Items listed in a dataset
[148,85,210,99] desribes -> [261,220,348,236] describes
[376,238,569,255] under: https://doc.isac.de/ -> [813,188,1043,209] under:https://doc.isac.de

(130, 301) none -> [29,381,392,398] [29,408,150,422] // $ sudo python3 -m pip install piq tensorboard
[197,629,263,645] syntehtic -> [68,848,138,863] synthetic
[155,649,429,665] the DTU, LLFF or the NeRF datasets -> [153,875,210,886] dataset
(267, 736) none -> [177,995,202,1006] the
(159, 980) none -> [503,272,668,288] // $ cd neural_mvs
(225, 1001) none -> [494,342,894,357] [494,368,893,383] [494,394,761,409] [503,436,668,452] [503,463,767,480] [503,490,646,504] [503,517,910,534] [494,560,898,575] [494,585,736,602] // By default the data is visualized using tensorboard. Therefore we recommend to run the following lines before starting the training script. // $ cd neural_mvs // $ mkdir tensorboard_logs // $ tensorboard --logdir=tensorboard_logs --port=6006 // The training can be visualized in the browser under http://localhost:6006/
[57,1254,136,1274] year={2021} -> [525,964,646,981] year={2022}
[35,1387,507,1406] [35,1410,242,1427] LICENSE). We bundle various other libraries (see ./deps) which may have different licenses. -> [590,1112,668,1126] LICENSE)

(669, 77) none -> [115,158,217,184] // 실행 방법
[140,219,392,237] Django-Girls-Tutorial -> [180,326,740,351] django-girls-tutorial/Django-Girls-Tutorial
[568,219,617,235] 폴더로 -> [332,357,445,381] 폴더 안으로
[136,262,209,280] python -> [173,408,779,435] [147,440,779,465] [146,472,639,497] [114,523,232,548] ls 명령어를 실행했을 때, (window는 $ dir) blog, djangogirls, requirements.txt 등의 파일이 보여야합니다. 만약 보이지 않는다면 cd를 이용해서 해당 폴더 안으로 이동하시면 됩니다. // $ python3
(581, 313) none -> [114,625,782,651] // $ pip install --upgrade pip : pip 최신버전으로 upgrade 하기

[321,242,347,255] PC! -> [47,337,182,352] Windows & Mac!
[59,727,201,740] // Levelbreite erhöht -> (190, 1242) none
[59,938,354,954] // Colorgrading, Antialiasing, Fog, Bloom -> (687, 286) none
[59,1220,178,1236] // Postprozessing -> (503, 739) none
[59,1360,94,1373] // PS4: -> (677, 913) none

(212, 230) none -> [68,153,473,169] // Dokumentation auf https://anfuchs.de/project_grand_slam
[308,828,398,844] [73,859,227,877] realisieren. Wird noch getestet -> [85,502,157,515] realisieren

## TASK TO COMPLETE
Every line from the one containing "[321,242,347,255] PC! ->" through the end of the entries above must be echoed exactly, with both ends kept.

## PROBLEM SOLUTION
[321,242,347,255] PC! -> [47,337,182,352] Windows & Mac!
[59,727,201,740] // Levelbreite erhöht -> (190, 1242) none
[59,938,354,954] // Colorgrading, Antialiasing, Fog, Bloom -> (687, 286) none
[59,1220,178,1236] // Postprozessing -> (503, 739) none
[59,1360,94,1373] // PS4: -> (677, 913) none

(212, 230) none -> [68,153,473,169] // Dokumentation auf https://anfuchs.de/project_grand_slam
[308,828,398,844] [73,859,227,877] realisieren. Wird noch getestet -> [85,502,157,515] realisieren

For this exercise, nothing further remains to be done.